* **Work instruction**:
Among the lines below, list those containing the string "tile".

Code change snippets
══════════════════════════════

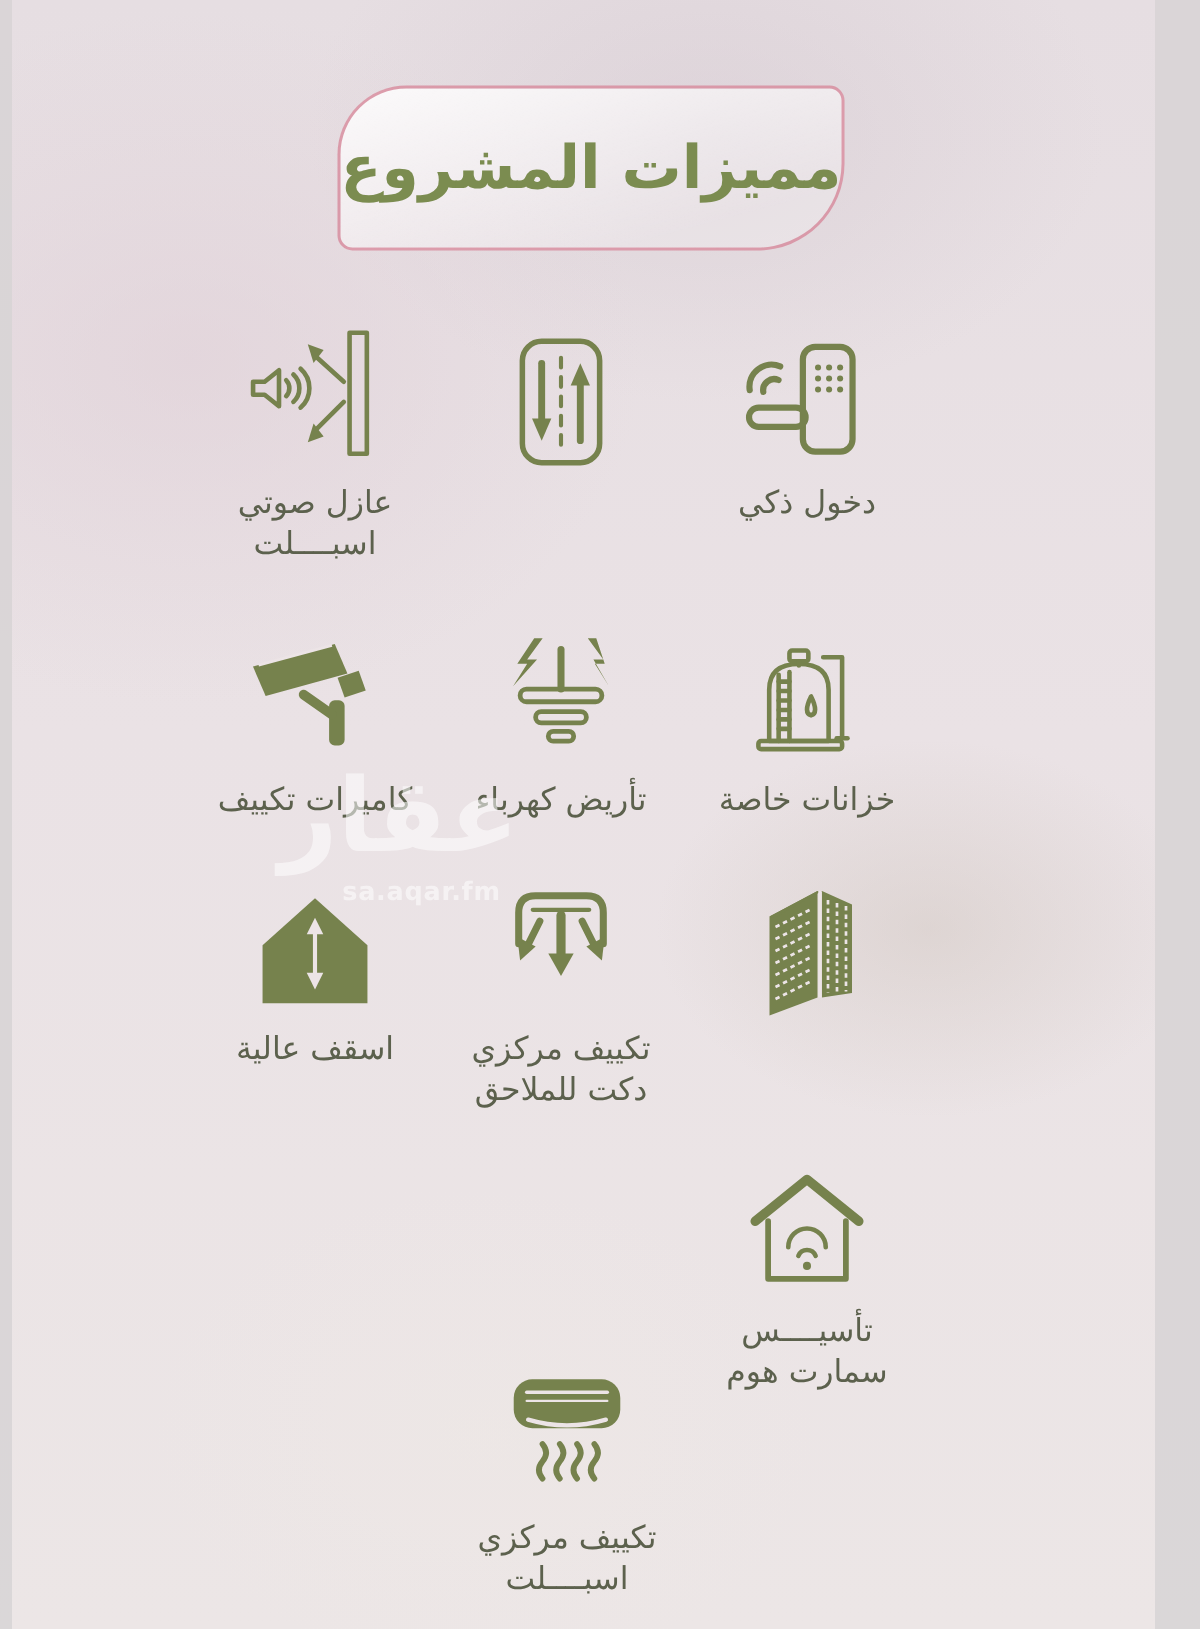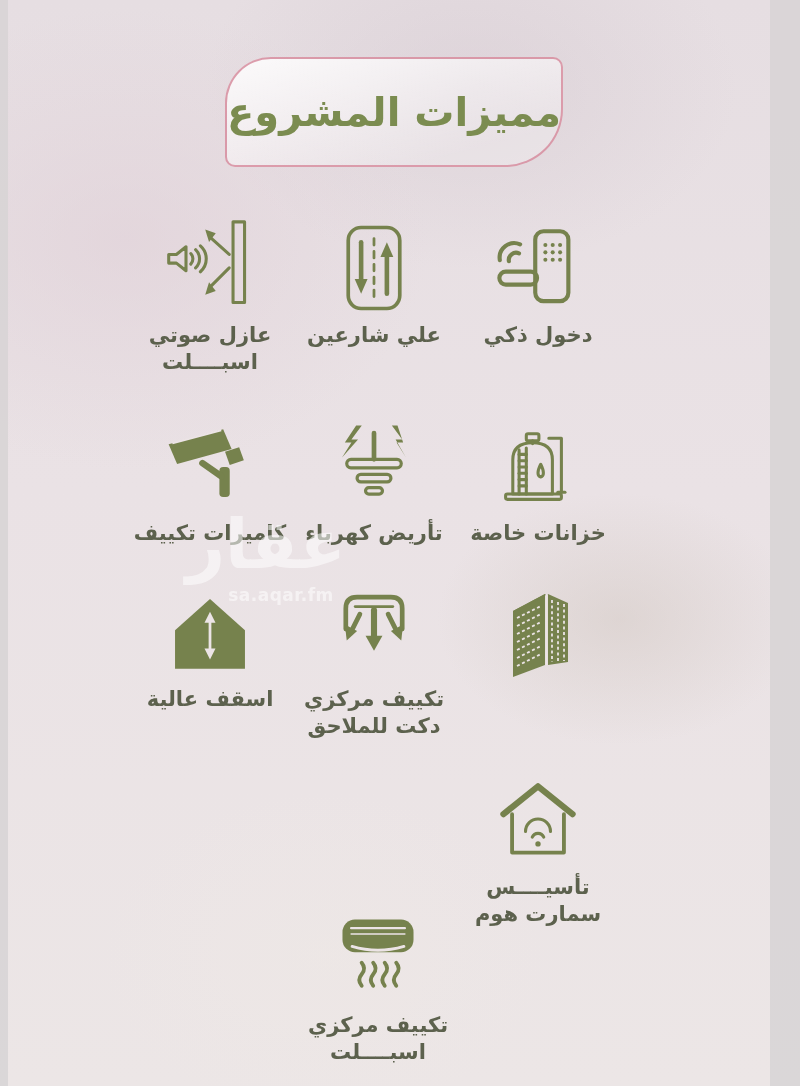--- a/index.html
+++ b/index.html
@@ -42,21 +42,21 @@
   .grid{
     position:absolute;left:150px;top:212px;width:492px;
     display:grid;grid-template-columns:repeat(3,1fr);
     grid-template-rows:198px 166px 188px 172px;
     direction:rtl;
   }
   .tile{display:flex;flex-direction:column;align-items:center;justify-content:flex-start;}
   .icon-box{height:102px;display:flex;align-items:flex-end;justify-content:center;}
   .ic{color:#76824d;display:block;}
   .label{
-    margin-top:8px;text-align:center;font-weight:bold;color:#5c614d;
+    margin-top:8px;text-align:center;font-weight:normal;color:#5c614d;
     font-size:21px;line-height:1.3;
   }
   .label span{display:block;}
   .tile-bottom{
     position:absolute;left:296px;top:902px;width:208px;
     display:flex;flex-direction:column;align-items:center;
   }
 </style>
 </head>
 <body>
@@ -113,24 +113,20 @@
             <rect x="22" y="6" width="56" height="88" rx="14" stroke-width="4"></rect>
             <line x1="50" y1="18" x2="50" y2="82" stroke-width="3" stroke-dasharray="7 7"></line>
             <line x1="36" y1="22" x2="36" y2="64" stroke-width="5"></line>
             <line x1="64" y1="78" x2="64" y2="34" stroke-width="5"></line>
           </g>
           <g fill="currentColor">
             <polygon points="29,62 43,62 36,78"></polygon>
             <polygon points="57,38 71,38 64,22"></polygon>
           </g>
         </svg>
-      </div>
-      <div class="label">
-        <span>علي شارعين</span>
-        <span></span>
       </div>
     </div>
 
     <div class="tile">
       <div class="icon-box">
         <svg class="ic" width="96" height="96" viewBox="0 0 100 100">
           <g fill="none" stroke="currentColor" stroke-width="3.2" stroke-linecap="round" stroke-linejoin="round">
             <rect x="74" y="4" width="12" height="84"></rect>
             <polygon points="7,38 15,38 25,30 25,55 15,47 7,47"></polygon>
             <path d="M30,37 a8,8 0 0 1 0,11"></path>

══════════════════════════════

* **Result for this task**:
   .tile{display:flex;flex-direction:column;align-items:center;justify-content:flex-start;}
   .tile-bottom{
     <div class="tile">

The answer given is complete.